Plaidoyer en faveur de la reconnaissance des droits des femmes en situation d'handicap

Après plusieurs décennies de conflits civils violents, le Burundi se trouve désormais en phase de post-conflit, passant d’une situation d’urgence humanitaire à des problematiques de developpement durable. Le droit des femmes en situation de handicap est l’une des nécessités à prendre en compte. Ces citoyennes sont en effet toujours stigmatisées, discriminées et privées de leurs droits fondamentaux en tant qu’êtres humains et en proie a des dérives économiques et sociales; freinant leur développement personnel et celui de leur entourage.

Le 26 Avril 2007, le Burundi s’est engagé envers les droits des personnes handicapées en signant la Convention relative aux Droits des Personnes Handicapées (CIDPH). Depuis lors, 6 années ont passées sans que cet engagement n’ait été présenté devant les membres du parlement pour approbation, étape nécessaire à la ratification de la Convention et la mise en œuvre de mesures en faveur des personnes handicapées. Concrètement, la ratification de la CIDPH permettra de rétablir certains droits humains pour ces personnes, tels que l’accès à l’éducation, l’accès au soin, la liberté de déplacement et de participation à la vie sociale et politique.
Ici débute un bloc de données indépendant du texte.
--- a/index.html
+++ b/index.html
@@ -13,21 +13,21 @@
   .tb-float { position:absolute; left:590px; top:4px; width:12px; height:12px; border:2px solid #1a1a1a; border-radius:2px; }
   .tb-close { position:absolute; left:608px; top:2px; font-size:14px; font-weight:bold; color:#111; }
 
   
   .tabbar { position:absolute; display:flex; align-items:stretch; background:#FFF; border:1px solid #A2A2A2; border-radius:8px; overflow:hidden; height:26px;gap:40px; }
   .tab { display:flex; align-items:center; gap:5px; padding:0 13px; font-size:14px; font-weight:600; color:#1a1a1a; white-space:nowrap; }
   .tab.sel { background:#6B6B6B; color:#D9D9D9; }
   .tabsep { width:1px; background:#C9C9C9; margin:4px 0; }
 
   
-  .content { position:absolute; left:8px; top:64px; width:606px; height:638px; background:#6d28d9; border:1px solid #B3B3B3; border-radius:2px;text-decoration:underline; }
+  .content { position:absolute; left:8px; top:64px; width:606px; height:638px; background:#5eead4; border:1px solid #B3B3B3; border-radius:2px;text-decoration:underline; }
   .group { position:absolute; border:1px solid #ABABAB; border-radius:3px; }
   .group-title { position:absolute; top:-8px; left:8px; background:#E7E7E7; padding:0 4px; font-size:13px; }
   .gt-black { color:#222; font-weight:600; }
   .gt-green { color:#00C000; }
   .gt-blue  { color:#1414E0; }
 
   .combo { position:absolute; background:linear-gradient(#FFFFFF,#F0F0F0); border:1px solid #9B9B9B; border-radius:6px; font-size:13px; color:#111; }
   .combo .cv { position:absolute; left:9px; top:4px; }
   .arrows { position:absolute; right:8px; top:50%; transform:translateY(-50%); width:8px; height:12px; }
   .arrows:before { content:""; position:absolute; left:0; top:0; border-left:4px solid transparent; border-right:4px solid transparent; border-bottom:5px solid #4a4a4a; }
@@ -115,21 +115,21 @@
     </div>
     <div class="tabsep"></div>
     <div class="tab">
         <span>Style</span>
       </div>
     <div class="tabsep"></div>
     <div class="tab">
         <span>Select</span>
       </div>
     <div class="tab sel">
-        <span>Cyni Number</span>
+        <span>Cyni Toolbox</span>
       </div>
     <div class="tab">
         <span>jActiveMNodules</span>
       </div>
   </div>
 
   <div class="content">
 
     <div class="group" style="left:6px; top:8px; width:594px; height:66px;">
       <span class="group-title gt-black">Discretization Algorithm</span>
Le gouvernement Australien, via son agence pour le Développement AusAID, finance l’intégralité des actions de plaidoyer menées en faveur de la ratification de la CIDPH dans le cadre de ce projet, ainsi qu’en faveur de la reconnaissance des droits des personnes vivant avec un handicap. Ces actions se sont préparées depuis juillet 2013 et se tiennent de Novembre 2013 à Avril 2014 en Province de Bujumbura et de Muramvya. Dans une optique de renforcement et preuve des capacités, les activités sont préparées et menées par 60 personnes, en majorité des femmes vulnérables présentant un handicap. Quelques-unes provenant des communautés marginalisées, soutenues également par des hommes concernés par ces questions relatives aux droits des personnes handicapées.

Dans sa perspective d’encourager le développement durable et paisible du Burundi, le CEDAC (Centre d’Encadrement et de Développement des Anciens Combattants, une ONG locale et apolitique - http://www.cedac.org.bi) soutient les populations vulnérables et victimes de discriminations par la société burundaise et leur communauté de par leur passé ou leur situation présente. Soutenu par AOAV (Action On Armed Violence, http://aoav.org.uk), les deux ONG travaillent en partenariat auprès de 8 groupes de femmes dans le respect de leurs compétences, idées et besoins. AOAV est spécialisé dans la lutte contre la violence armée et la réintégration psycho-sociale des victimes de violence armée, une partie des bénéficiaires directs du projet présentent un handicap directement due à la violence armée.À l’occasion des 16 jours d’activisme contre les Violences Basées sur le Genre (VBG) qui se tiennent du 25 Novembre 2013 au 10 Décembre 2013 et de la Journée Internationale dédiée aux personnes vivant avec handicap le 3 Décembre, il nous est important de rappeler aux représentants de la République, ainsi qu’à la population burundaise, que les femmes et filles handicapées sont à titre égal voire empiré, victimes de ces violences. Il n’existe pas à ce jour de données statistiques précises disponibles, cependant les récits de ces femmes violentées de manières justifiées par des croyances locales suffisent d’eux-mêmes.

La convention reconnaît que les femmes et filles handicapées sont exposées à de multiples discriminations et que les États doivent prendre les mesures appropriées pour lutter contre, dans le respect de leur droit à ne pas être soumis à l’exploitation, à la violence et à la maltraitance.